*** Opening of Records ***

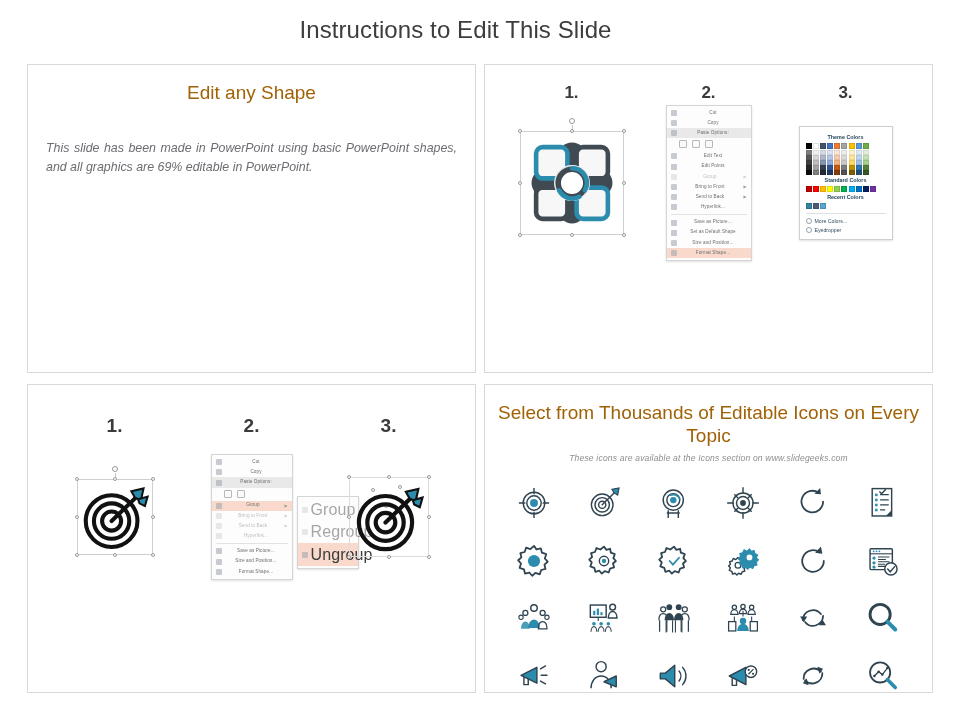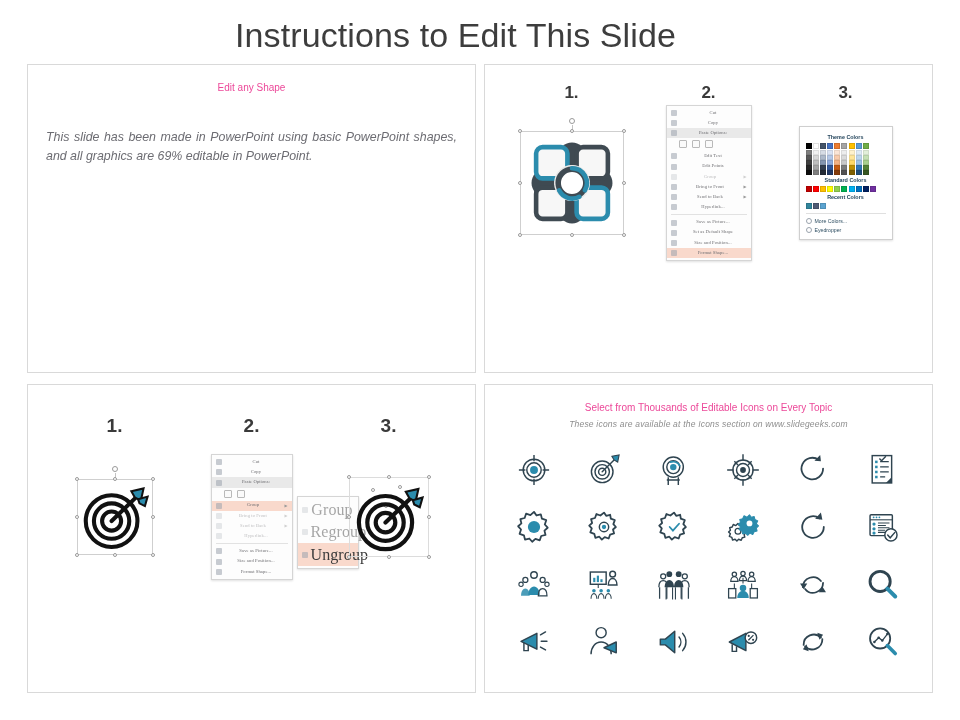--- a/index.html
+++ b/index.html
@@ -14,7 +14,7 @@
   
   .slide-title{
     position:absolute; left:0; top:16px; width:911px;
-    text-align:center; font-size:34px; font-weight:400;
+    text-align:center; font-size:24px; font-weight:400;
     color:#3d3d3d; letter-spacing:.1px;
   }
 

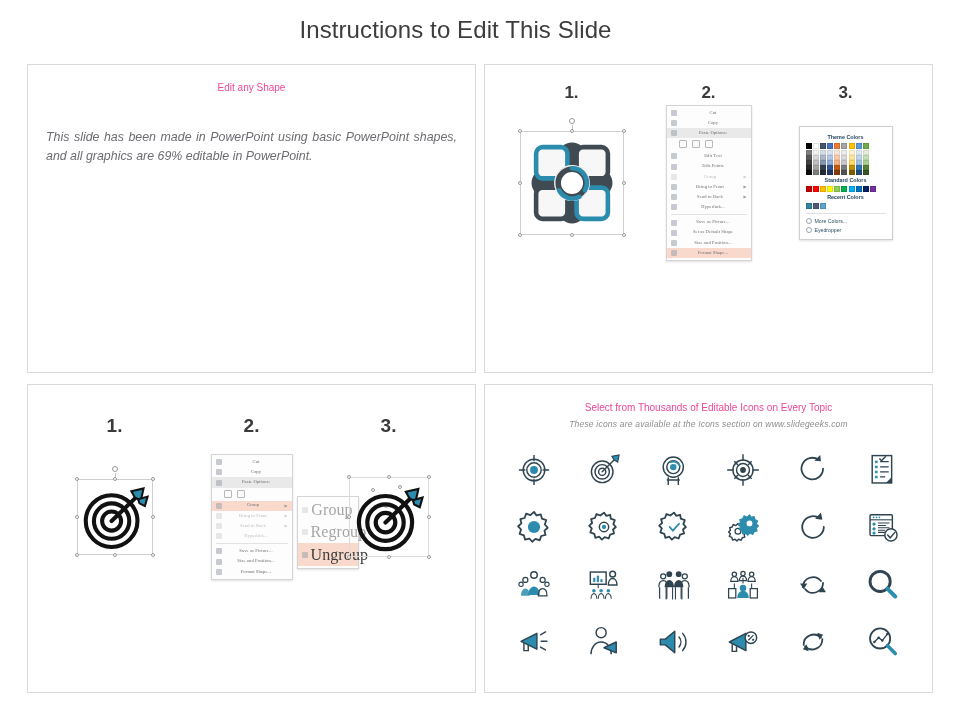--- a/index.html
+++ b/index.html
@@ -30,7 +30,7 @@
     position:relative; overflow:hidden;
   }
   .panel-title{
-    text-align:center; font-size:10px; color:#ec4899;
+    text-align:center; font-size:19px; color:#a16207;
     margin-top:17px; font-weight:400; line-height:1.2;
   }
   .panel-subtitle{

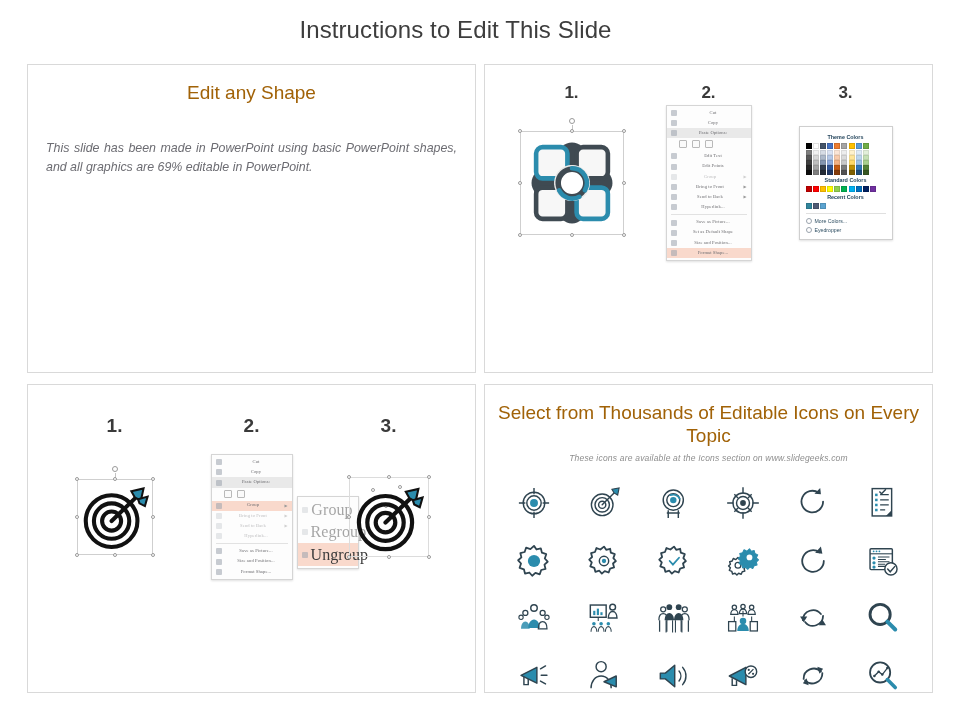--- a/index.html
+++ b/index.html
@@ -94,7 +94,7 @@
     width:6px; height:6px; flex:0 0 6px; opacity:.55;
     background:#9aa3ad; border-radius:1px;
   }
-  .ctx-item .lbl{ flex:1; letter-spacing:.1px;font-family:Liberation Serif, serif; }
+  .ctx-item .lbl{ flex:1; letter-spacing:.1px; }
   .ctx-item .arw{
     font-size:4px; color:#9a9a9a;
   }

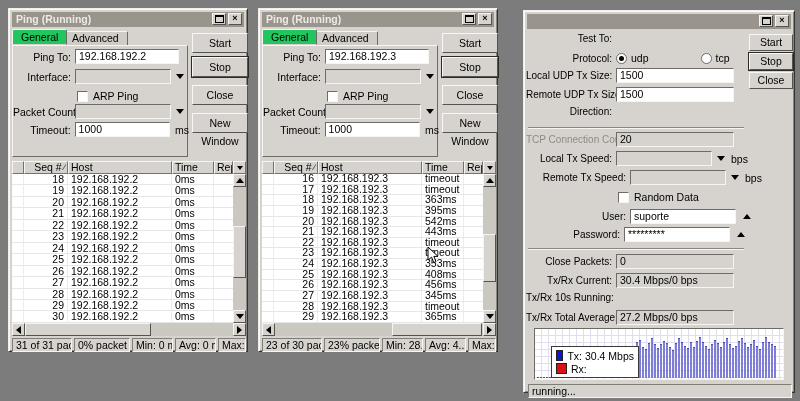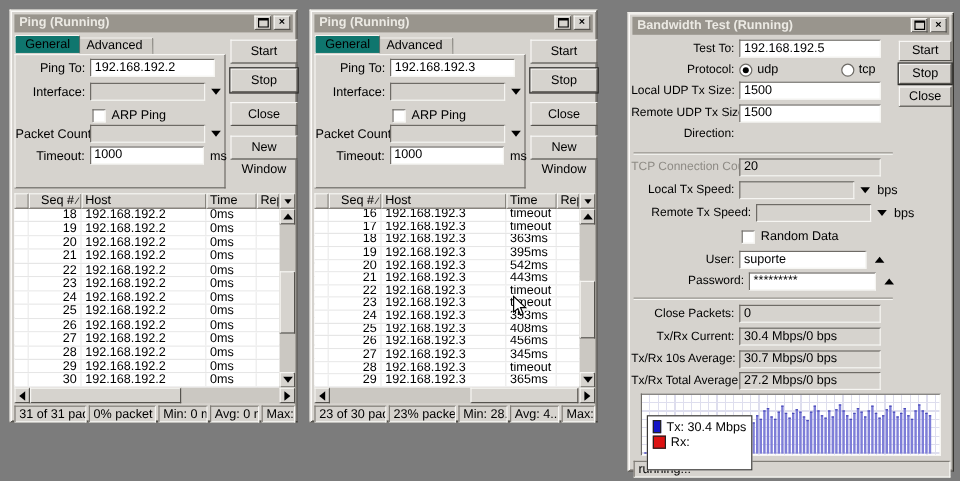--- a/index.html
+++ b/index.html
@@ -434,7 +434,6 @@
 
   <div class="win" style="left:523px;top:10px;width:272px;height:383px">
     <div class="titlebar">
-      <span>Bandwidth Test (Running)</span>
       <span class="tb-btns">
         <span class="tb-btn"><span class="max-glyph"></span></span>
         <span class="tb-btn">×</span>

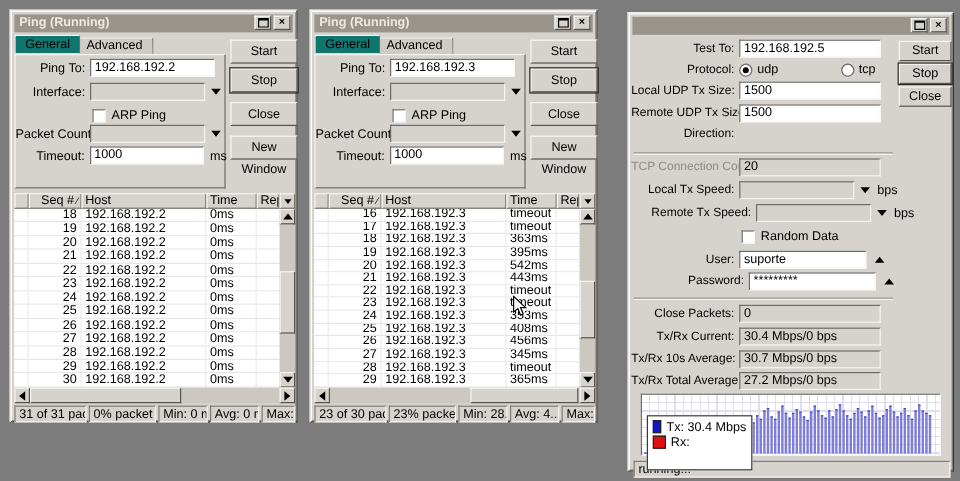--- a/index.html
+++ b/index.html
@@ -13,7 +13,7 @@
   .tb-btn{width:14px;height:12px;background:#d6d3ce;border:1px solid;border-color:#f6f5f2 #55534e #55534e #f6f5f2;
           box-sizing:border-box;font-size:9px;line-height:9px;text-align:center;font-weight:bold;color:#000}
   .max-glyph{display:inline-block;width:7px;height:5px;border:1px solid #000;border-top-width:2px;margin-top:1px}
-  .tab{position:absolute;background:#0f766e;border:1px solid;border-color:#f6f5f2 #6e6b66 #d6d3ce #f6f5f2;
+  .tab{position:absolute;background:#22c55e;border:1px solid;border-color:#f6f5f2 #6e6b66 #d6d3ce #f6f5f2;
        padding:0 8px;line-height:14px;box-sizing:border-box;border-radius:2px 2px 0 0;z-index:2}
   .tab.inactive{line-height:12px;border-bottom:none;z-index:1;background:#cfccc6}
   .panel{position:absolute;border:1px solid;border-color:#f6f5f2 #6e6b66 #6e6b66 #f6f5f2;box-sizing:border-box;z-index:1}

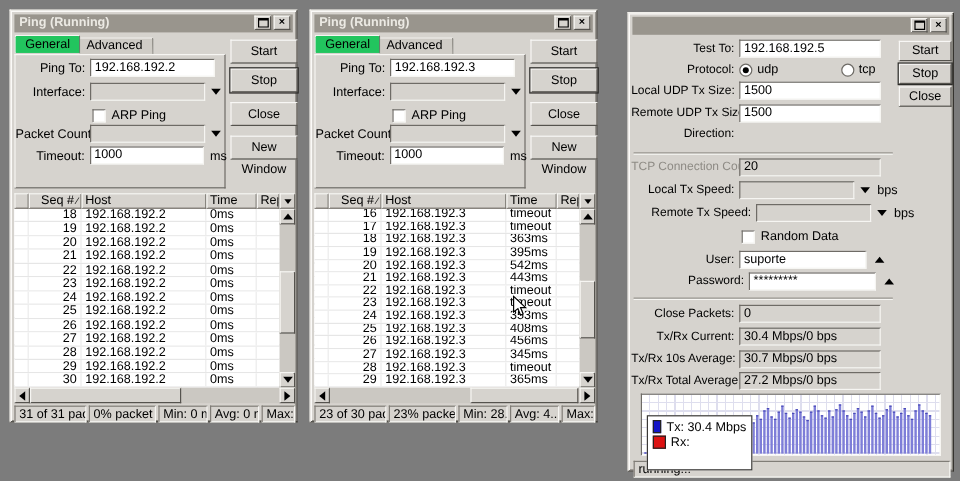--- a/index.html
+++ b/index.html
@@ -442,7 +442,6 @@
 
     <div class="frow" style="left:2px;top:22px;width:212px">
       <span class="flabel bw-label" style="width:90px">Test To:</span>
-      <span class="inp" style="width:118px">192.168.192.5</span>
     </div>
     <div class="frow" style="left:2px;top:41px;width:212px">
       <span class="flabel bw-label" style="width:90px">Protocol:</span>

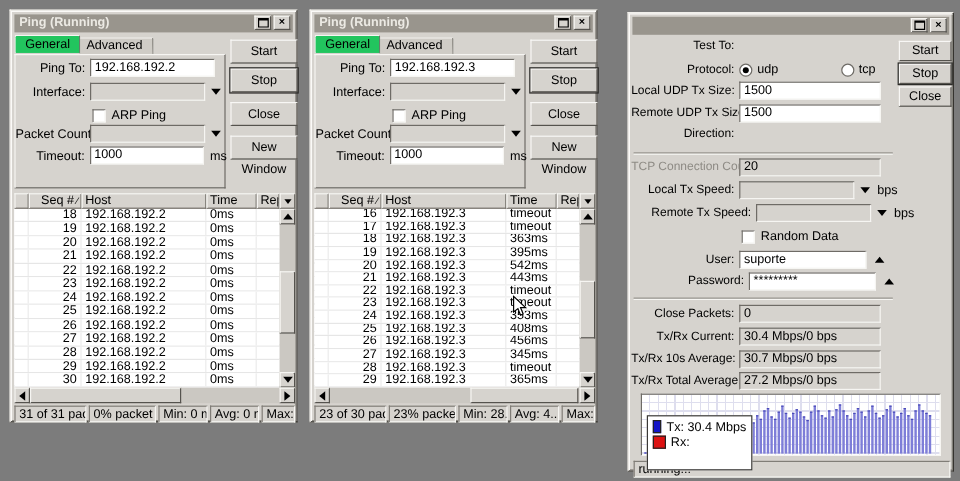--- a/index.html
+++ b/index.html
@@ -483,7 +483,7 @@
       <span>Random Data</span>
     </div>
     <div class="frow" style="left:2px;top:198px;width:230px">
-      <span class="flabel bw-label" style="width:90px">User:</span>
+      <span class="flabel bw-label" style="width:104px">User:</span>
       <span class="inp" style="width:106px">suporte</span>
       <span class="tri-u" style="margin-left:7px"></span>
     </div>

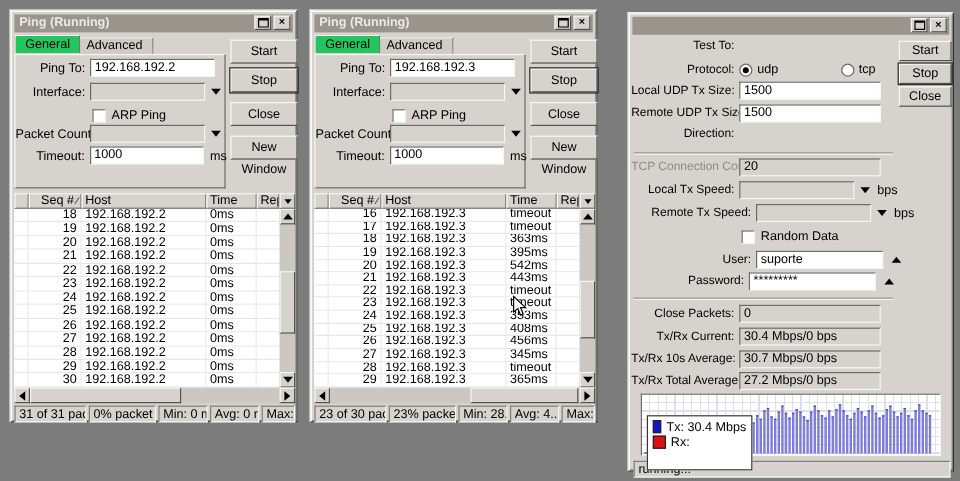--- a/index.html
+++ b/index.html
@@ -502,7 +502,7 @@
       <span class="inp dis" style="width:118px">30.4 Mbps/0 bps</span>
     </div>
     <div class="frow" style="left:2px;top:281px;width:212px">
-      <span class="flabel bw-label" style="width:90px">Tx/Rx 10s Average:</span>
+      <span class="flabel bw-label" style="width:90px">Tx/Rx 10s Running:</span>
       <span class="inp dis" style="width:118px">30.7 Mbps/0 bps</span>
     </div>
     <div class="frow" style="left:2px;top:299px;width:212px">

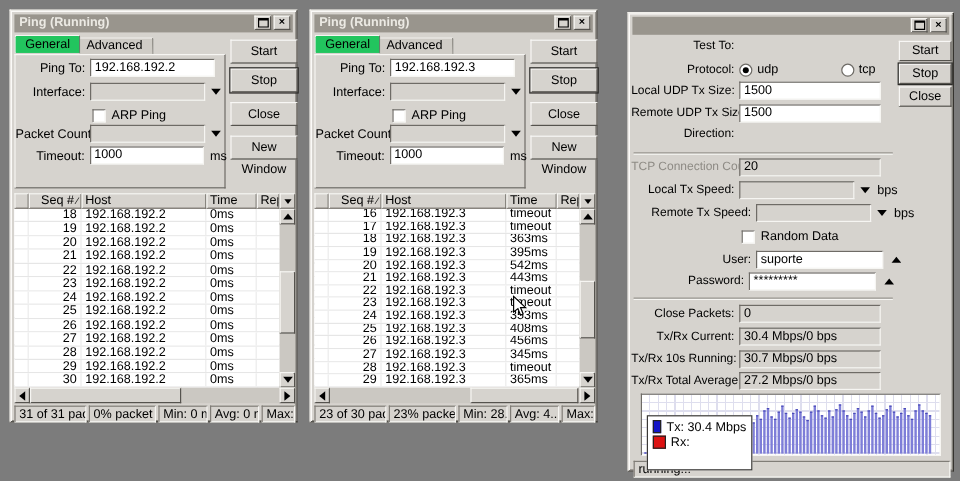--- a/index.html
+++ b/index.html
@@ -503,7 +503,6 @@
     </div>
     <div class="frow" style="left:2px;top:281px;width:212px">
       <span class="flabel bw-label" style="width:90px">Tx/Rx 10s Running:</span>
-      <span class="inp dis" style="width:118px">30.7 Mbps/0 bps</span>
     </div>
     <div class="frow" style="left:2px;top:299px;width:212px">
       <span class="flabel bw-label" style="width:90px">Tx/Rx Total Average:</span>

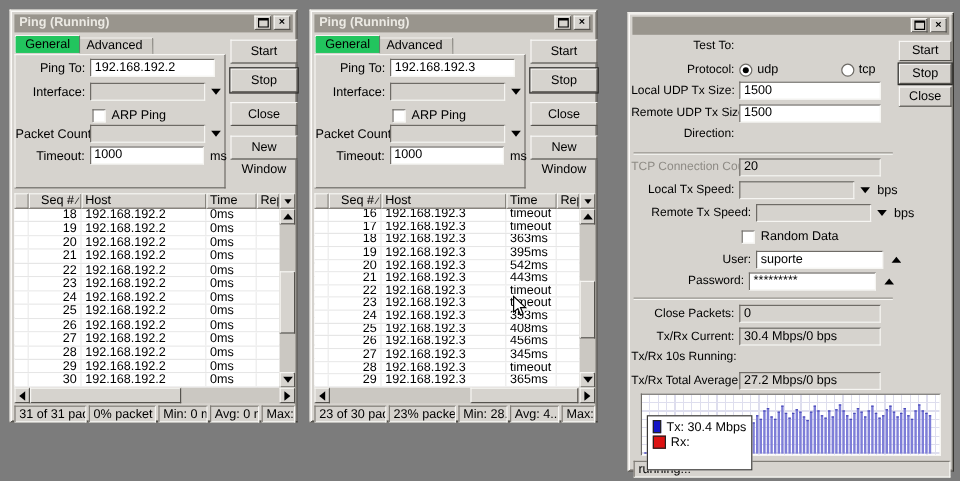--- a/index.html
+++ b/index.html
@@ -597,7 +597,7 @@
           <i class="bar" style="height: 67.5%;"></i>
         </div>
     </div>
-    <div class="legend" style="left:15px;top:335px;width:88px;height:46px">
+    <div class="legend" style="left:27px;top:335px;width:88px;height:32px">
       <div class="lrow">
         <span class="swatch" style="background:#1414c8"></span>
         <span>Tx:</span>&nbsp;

*** Close of Records ***

About this task:
Your answer should be one number: how many lines in the records above include "Test".

Output:
2